27. Though it is not expressly pleaded, there must have been a variation of the agreement in the summer of 1994 whereby the land was let for agricultural purposes with exclusive possession being granted to Wyn." (My emphasis added).
"If one starts with the varied agreement, it is an agreement whereby Wyn is granted a licence to plant winter barley on the land in consideration for a promise to re-seed to grass after harvesting, that being a licence on a one off basis."
"(1) An agreement to which this section applies shall take effect, with the necessary modifications, as if it were an agreement for the letting of land for a tenancy from year to year unless the agreement was approved by the minister before it was entered into.
(2) Subject to subsection (3) below, this section applies to an agreement under which –
(a) any land is let to a person for use as agricultural land for an interest less than a tenancy from year to year, or
(b) a person is granted a licence to occupy land for use as agricultural land,
if the circumstances are such that if his interests were a tenancy from year to year he would in respect of that land be the tenant of an agricultural holding.
(3) This section does not apply to an agreement for the letting of land, or the granting of a licence to occupy land –
(a) made (whether or not it expressly so provides) in contemplation of the use of the land only for grazing or mowing (or both) during some specified period of the year …"
"To come within section 2(1) of the Agricultural Holdings Act 1948 the licence granted under an agreement must be a "licence to occupy land for use as agricultural land. To satisfy this requirement the right of occupation for agricultural purposes must be an exclusive right under which the grantee is entitled to prevent the grantor and any other person authorised by the grantor from making any use of the land, at any rate for agricultural purposes, during the period of the grant.
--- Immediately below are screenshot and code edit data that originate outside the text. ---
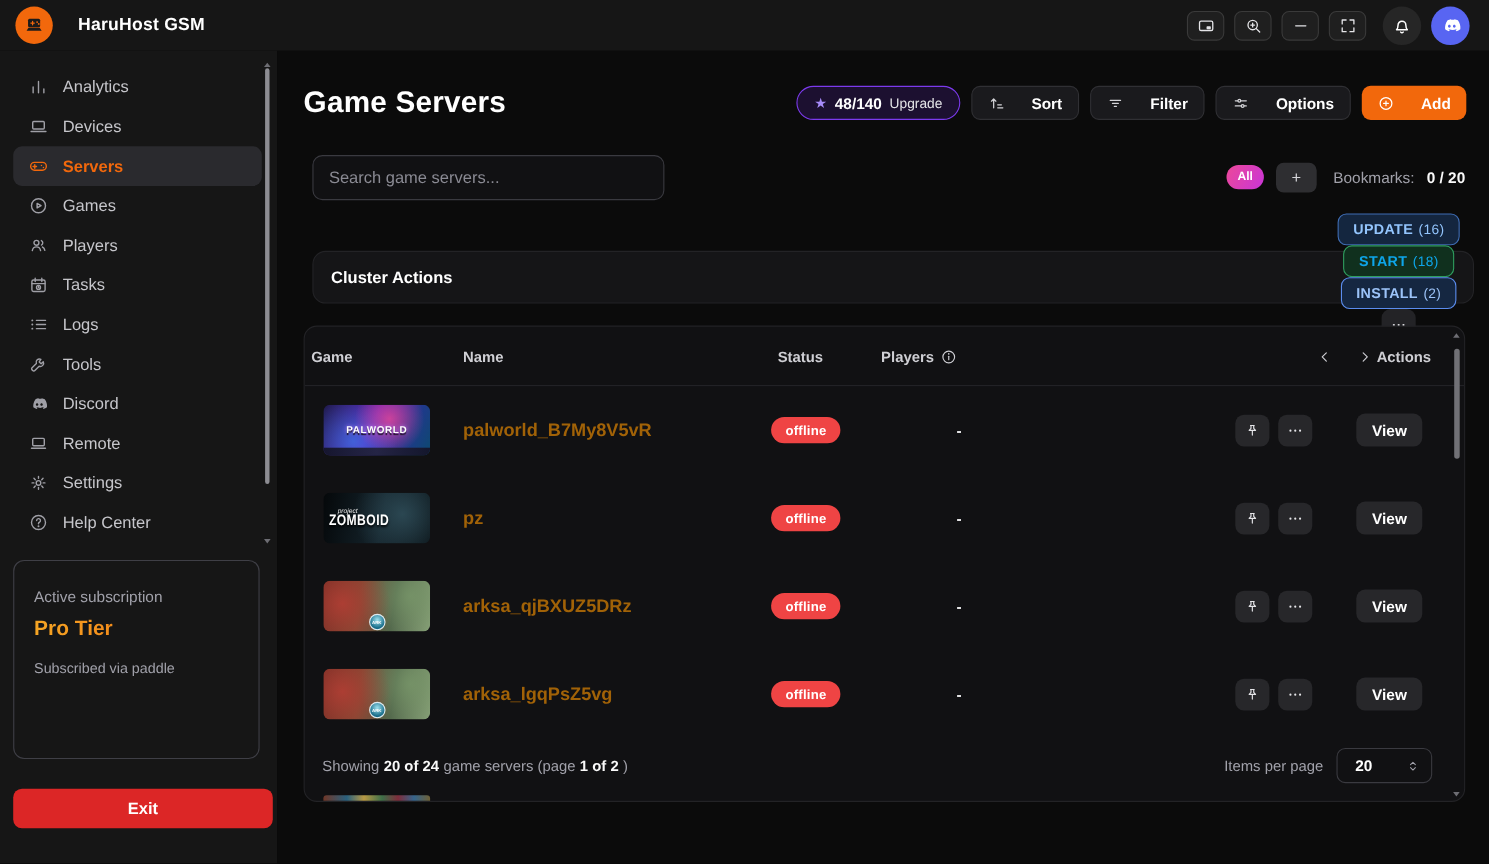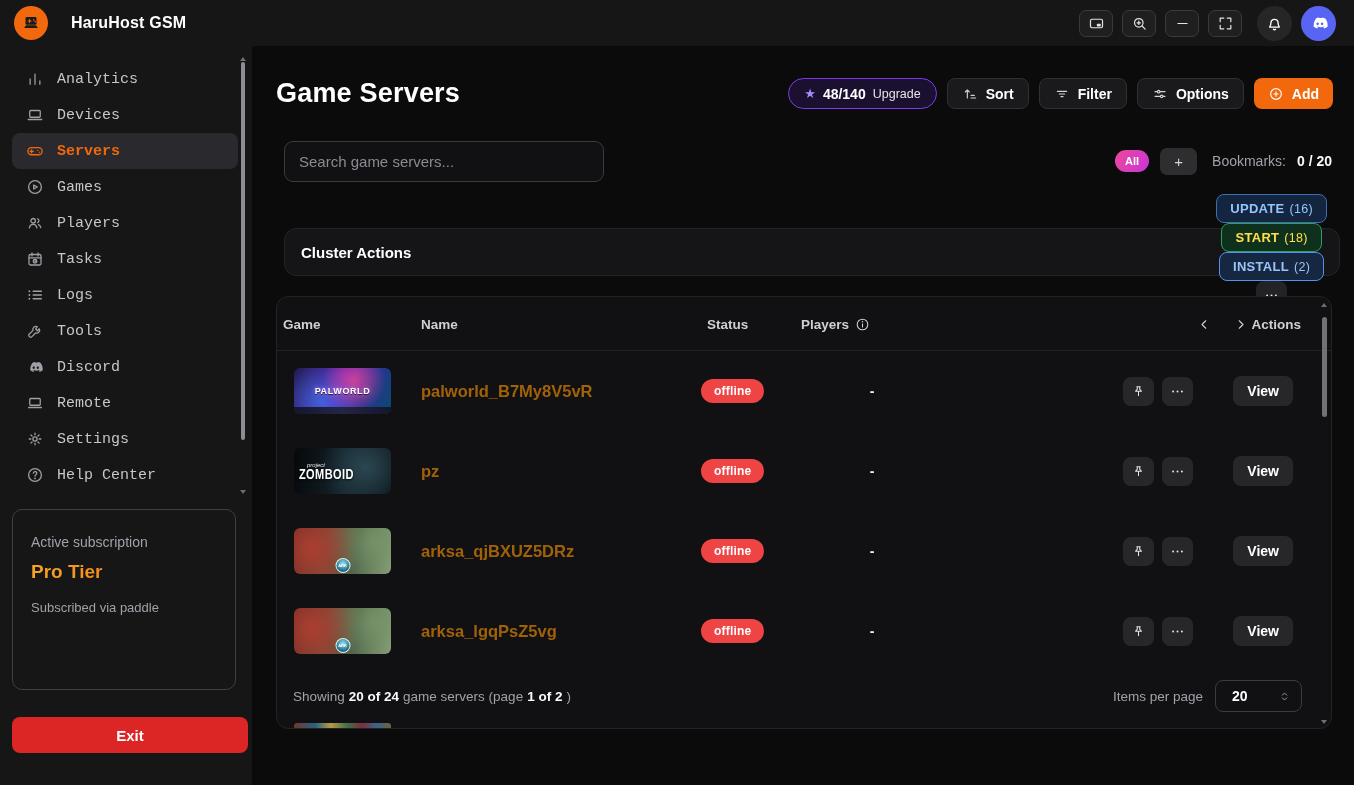--- a/index.html
+++ b/index.html
@@ -29,21 +29,21 @@
   }
   .circle-btn { width:35px; height:35px; border-radius:50%; display:flex; align-items:center; justify-content:center; cursor:pointer; }
   .bell-btn { background:#262626; color:#fff; margin-left:6px; }
   .discord-btn { background:#5865f2; color:#fff; }
 
   
   .sidebar { position:absolute; left:0; top:46px; width:252px; height:739px; background:#161616; }
   .nav { position:absolute; left:0; top:15px; width:100%; }
   .nav-item {
     height:36px; margin:0 14px 0 12px; padding-left:14px; border-radius:8px;
-    display:flex; align-items:center; gap:13px; color:#9f9fa6; cursor:pointer;font-family:Liberation Mono, monospace;
+    display:flex; align-items:center; gap:13px; color:#9f9fa6; cursor:pointer;
   }
   .nav-item .nav-label { font-size:15px; font-weight:500; color:#c6c6cb; }
   .nav-item.active { background:#2a2a2e; color:#f2680c; }
   .nav-item.active .nav-label { color:#f2680c; font-weight:700; }
 
   .sb-scrollbar { position:absolute; right:6px; top:11px; width:6px; height:437px; }
   .sb-thumb { position:absolute; left:1px; top:5px; width:4px; height:378px; border-radius:2px; background:#8d8d93; }
   .tri-up { width:0; height:0; border-left:3px solid transparent; border-right:3px solid transparent; border-bottom:4px solid #6d6d73; position:absolute; top:0; left:0; }
   .tri-down { width:0; height:0; border-left:3px solid transparent; border-right:3px solid transparent; border-top:4px solid #6d6d73; position:absolute; bottom:0; left:0; }
 
@@ -67,21 +67,21 @@
     position:absolute; left:12px; top:671px; width:236px; height:36px; border-radius:8px;
     background:#dc2626; color:#fff; font-size:15px; font-weight:700;
     display:flex; align-items:center; justify-content:center; cursor:pointer;
   }
 
   
   .main { position:absolute; left:252px; top:46px; width:1102px; height:739px; background:#0b0b0b; }
   .page-title { position:absolute; left:24px; top:32px; font-size:27px; font-weight:700; color:#fff; letter-spacing:.2px; }
 
   .header-actions { position:absolute; right:21px; top:32px; height:31px; display:flex; align-items:center; gap:10px; }
-  .pill-btn { height:31px; border-radius:8px; display:flex; align-items:center; gap:8px; padding:0 14px; cursor:pointer; }
+  .pill-btn { height:31px; border-radius:8px; display:flex; align-items:center; gap:24px; padding:0 14px; cursor:pointer; }
   .upgrade-pill {
     border-radius:999px; border:1.5px solid #7c3aed; background:#1c1030; gap:7px; padding:0 15px;
   }
   .upgrade-star { color:#a78bfa; font-size:13px; line-height:1; }
   .upgrade-count { font-size:14px; font-weight:700; color:#fff; }
   .upgrade-label { font-size:12.5px; color:#e4e4e7; }
   .ghost-btn { background:#1a1a1d; border:1px solid #303034; color:#fff; font-size:14px; font-weight:700; }
   .ghost-btn .ic { color:#d4d4d8; }
   .add-btn { background:#f2680c; color:#fff; font-size:14px; font-weight:700; border:none; }
 
@@ -113,21 +113,21 @@
     display:flex; align-items:center; padding:0 12px 0 16px;
   }
   .cluster-title { font-size:15px; font-weight:700; color:#fff; }
   .cluster-actions { margin-left:auto; display:flex; align-items:center; gap:0;flex-direction:column; }
   .ca-btn {
     height:29px; padding:0 13px; border-radius:8px; font-size:13px; font-weight:700;
     display:flex; align-items:center; gap:5px; cursor:pointer; letter-spacing:.3px;
   }
   .ca-count { font-weight:400; font-size:12.5px; }
   .ca-blue  { color:#93c5fd; background:#14263f; border:1px solid #3f6db4; }
-  .ca-green { color:#fde047; background:#10301e; border:1px solid #2f9e5f;align-items:center; }
+  .ca-green { color:#0ea5e9; background:#10301e; border:1px solid #2f9e5f;align-items:center; }
   .ca-blue2 { color:#9cc3f8; background:#152741; border:1px solid #5b8def; }
   .ca-more {
     width:31px; height:29px; border-radius:8px; background:#232326; color:#e4e4e7;
     display:flex; align-items:center; justify-content:center; cursor:pointer;
   }
 
   
   .table-panel {
     position:absolute; left:24px; top:250px; width:1056px; height:433px;
     background:#111113; border:1px solid #232326; border-radius:12px; overflow:hidden;

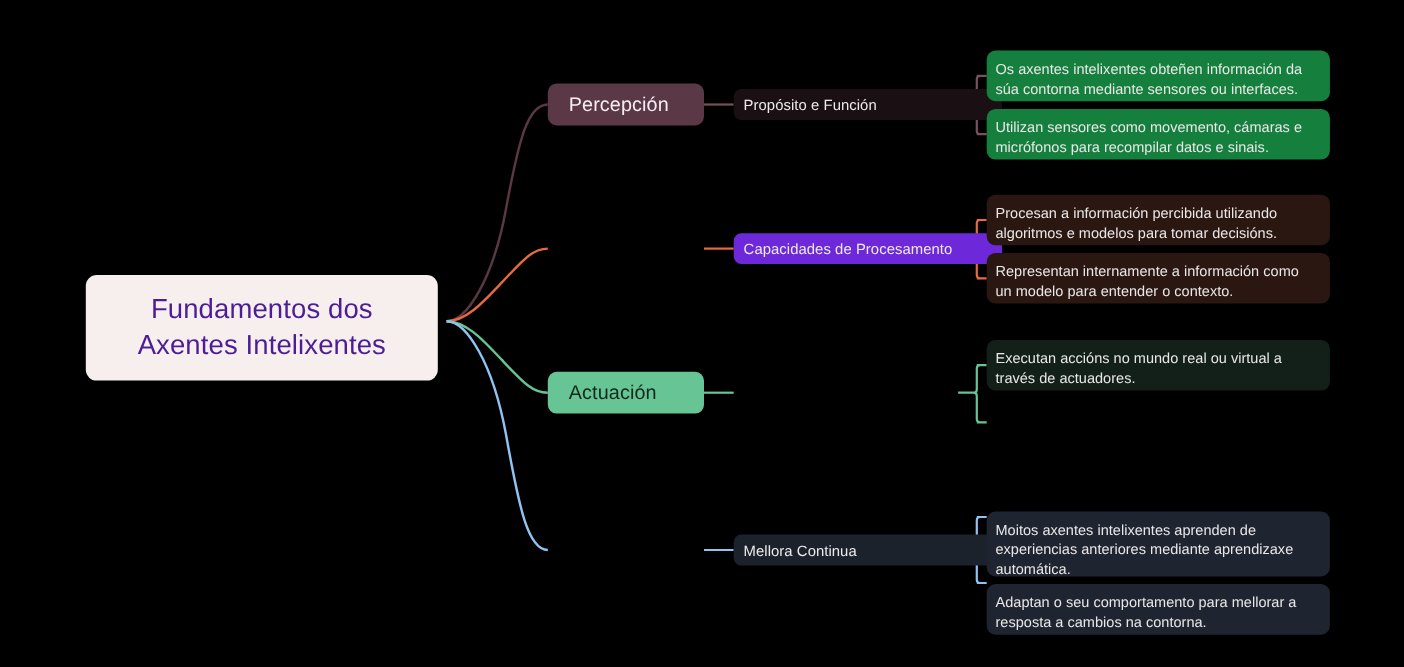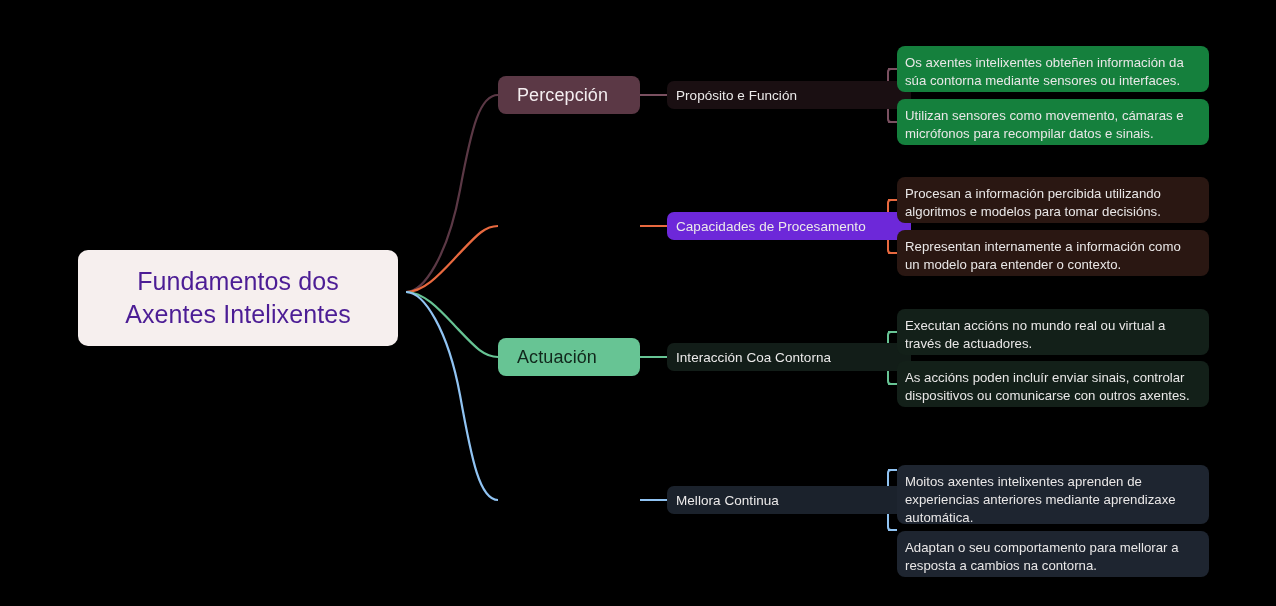--- a/index.html
+++ b/index.html
@@ -125,28 +125,22 @@
   <div class="node leaf l-razo lf3">
     <span>Procesan a información percibida utilizando algoritmos e modelos para tomar decisións.</span>
   </div>
   <div class="node leaf l-razo lf4">
     <span>Representan internamente a información como un modelo para entender o contexto.</span>
   </div>
 
   <div class="node branch b-actuacion">
     <span>Actuación</span>
   </div>
-  <div class="node sub s-actuacion">
-    <span>Interacción Coa Contorna</span>
-  </div>
   <div class="node leaf l-actu lf5">
     <span>Executan accións no mundo real ou virtual a través de actuadores.</span>
-  </div>
-  <div class="node leaf l-actu lf6">
-    <span>As accións poden incluír enviar sinais, controlar dispositivos ou comunicarse con outros axentes.</span>
   </div>
 
   <div class="node sub s-aprendizaxe">
     <span>Mellora Continua</span>
   </div>
   <div class="node leaf l-apre lf7">
     <span>Moitos axentes intelixentes aprenden de experiencias anteriores mediante aprendizaxe automática.</span>
   </div>
   <div class="node leaf l-apre lf8">
     <span>Adaptan o seu comportamento para mellorar a resposta a cambios na contorna.</span>

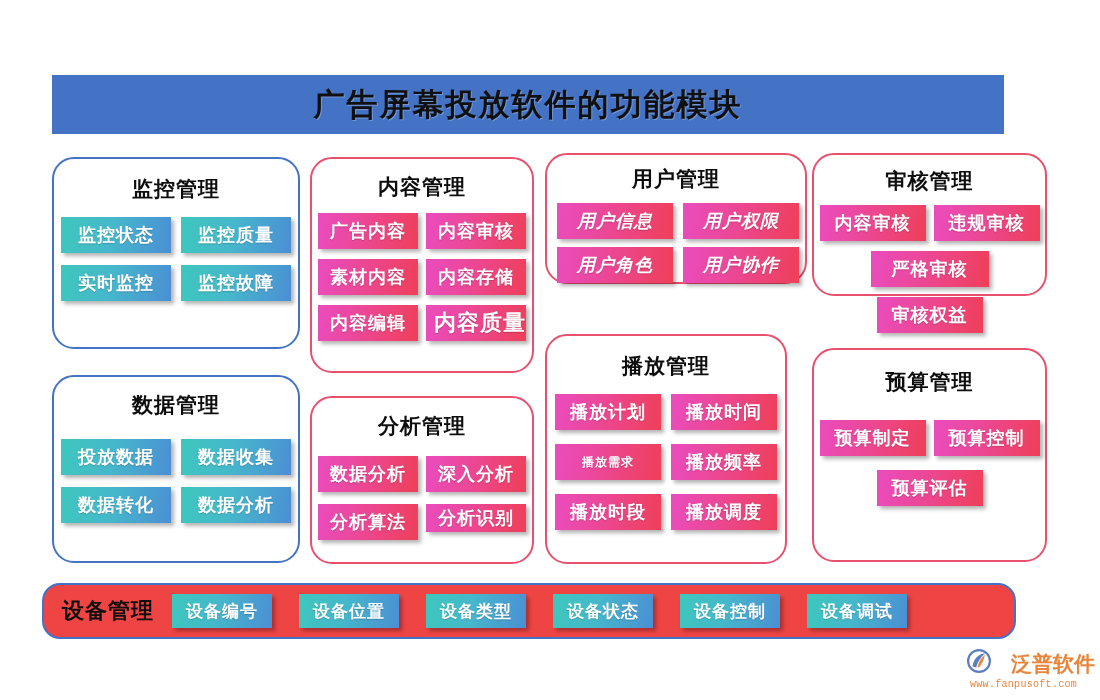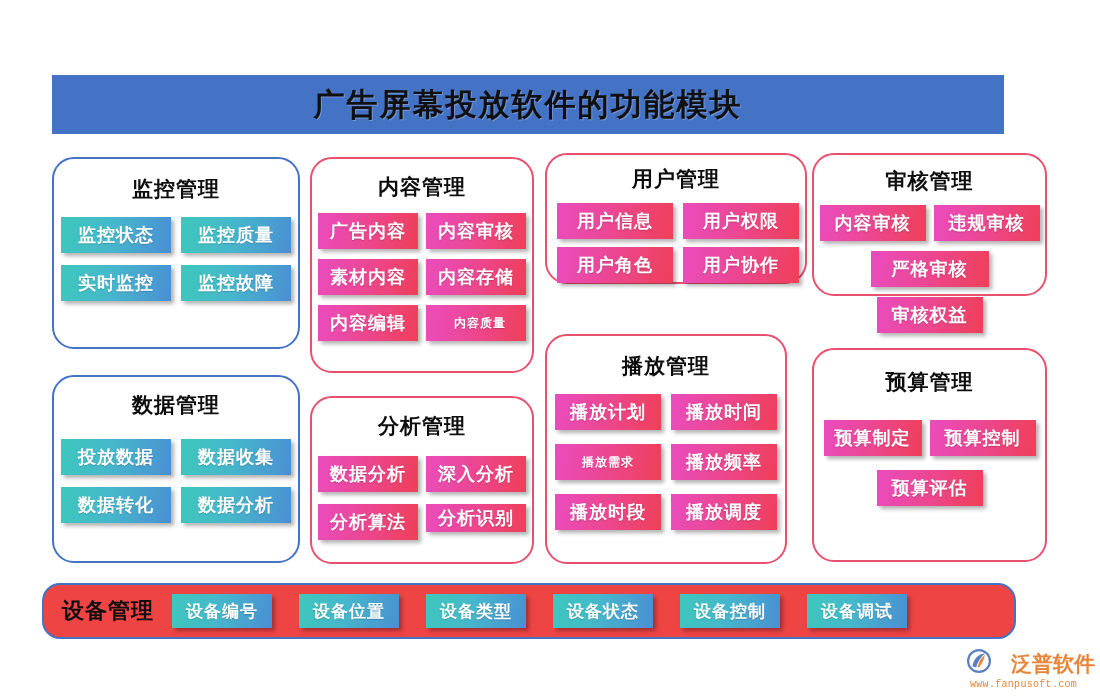--- a/index.html
+++ b/index.html
@@ -175,26 +175,26 @@
       </div>
     </div>
     <div class="card pink" style="left: 310px; top: 157px; width: 224px; height: 216px;">
       <div class="card-title" style="margin-top: 14px;">内容管理</div>
       <div class="chip-grid" style="margin-top: 12px; gap: 10px 8px; padding-left: 4px; padding-right: 4px;">
         <div class="chip pink" style="width: 100px; height: 36px; font-size: 18px;">广告内容</div>
         <div class="chip pink" style="width: 100px; height: 36px; font-size: 18px;">内容审核</div>
         <div class="chip pink" style="width: 100px; height: 36px; font-size: 18px;">素材内容</div>
         <div class="chip pink" style="width: 100px; height: 36px; font-size: 18px;">内容存储</div>
         <div class="chip pink" style="width: 100px; height: 36px; font-size: 18px;">内容编辑</div>
-        <div class="chip pink" style="width: 100px; height: 36px; font-size: 12px; padding-left: 8px;">内容质量</div>
+        <div class="chip pink" style="width: 100px; height: 36px; font-size: 22px; padding-left: 8px;">内容质量</div>
       </div>
     </div>
     <div class="card pink" style="left: 545px; top: 153px; width: 262px; height: 131px;">
       <div class="card-title" style="margin-top: 10px;">用户管理</div>
-      <div class="chip-grid" style="margin-top: 10px; gap: 8px 10px; padding-left: 4px; ">
+      <div class="chip-grid" style="margin-top: 10px; gap: 8px 10px; padding-left: 4px;  font-style: italic;">
         <div class="chip pink" style="width: 116px; height: 36px; font-size: 18px;">用户信息</div>
         <div class="chip pink" style="width: 116px; height: 36px; font-size: 18px;">用户权限</div>
         <div class="chip pink" style="width: 116px; height: 36px; font-size: 18px;">用户角色</div>
         <div class="chip pink" style="width: 116px; height: 36px; font-size: 18px;">用户协作</div>
       </div>
     </div>
     <div class="card pink" style="left: 812px; top: 153px; width: 235px; height: 143px;">
       <div class="card-title" style="margin-top: 12px;">审核管理</div>
       <div class="chip-grid" style="margin-top: 10px; gap: 10px 8px; padding-left: 4px; padding-right: 4px;">
         <div class="chip pink" style="width: 106px; height: 36px; font-size: 18px;">内容审核</div>
@@ -228,21 +228,21 @@
         <div class="chip pink" style="width: 106px; height: 36px; font-size: 18px;">播放时间</div>
         <div class="chip pink" style="width: 106px; height: 36px; font-size: 12px;">播放需求</div>
         <div class="chip pink" style="width: 106px; height: 36px; font-size: 18px;">播放频率</div>
         <div class="chip pink" style="width: 106px; height: 36px; font-size: 18px;">播放时段</div>
         <div class="chip pink" style="width: 106px; height: 36px; font-size: 18px;">播放调度</div>
       </div>
     </div>
     <div class="card pink" style="left: 812px; top: 348px; width: 235px; height: 214px;">
       <div class="card-title" style="margin-top: 18px;">预算管理</div>
       <div class="chip-grid" style="margin-top: 24px; gap: 14px 8px; padding-left: 4px; padding-right: 4px;">
-        <div class="chip pink" style="width: 98px; height: 36px; font-size: 18px;">预算制定</div>
+        <div class="chip pink" style="width: 106px; height: 36px; font-size: 18px;">预算制定</div>
         <div class="chip pink" style="width: 106px; height: 36px; font-size: 18px;">预算控制</div>
         <div class="chip pink" style="width: 106px; height: 36px; font-size: 18px;">预算评估</div>
       </div>
     </div>
   </div>
 
 <div class="bottom-bar">
   <div class="bottom-label">设备管理</div>
   <div class="bottom-chips" id="bottom-chips">
       <div class="chip teal">设备编号</div>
The application of section 2(1) of the Act to licences to occupy land for use as agricultural land was, in my view, correctly stated by Davies L.J. in Harrison-Broadley v Smith [1964] 1 W.L.R. 456, 470, where he said:-
"… there cannot be such a licence without a right of exclusive occupation during the currency of the licence in the licensee as against the licensor for that purpose.""
"That the agreement must remain, so to speak, recognisably the same agreement after the necessary modifications have been made."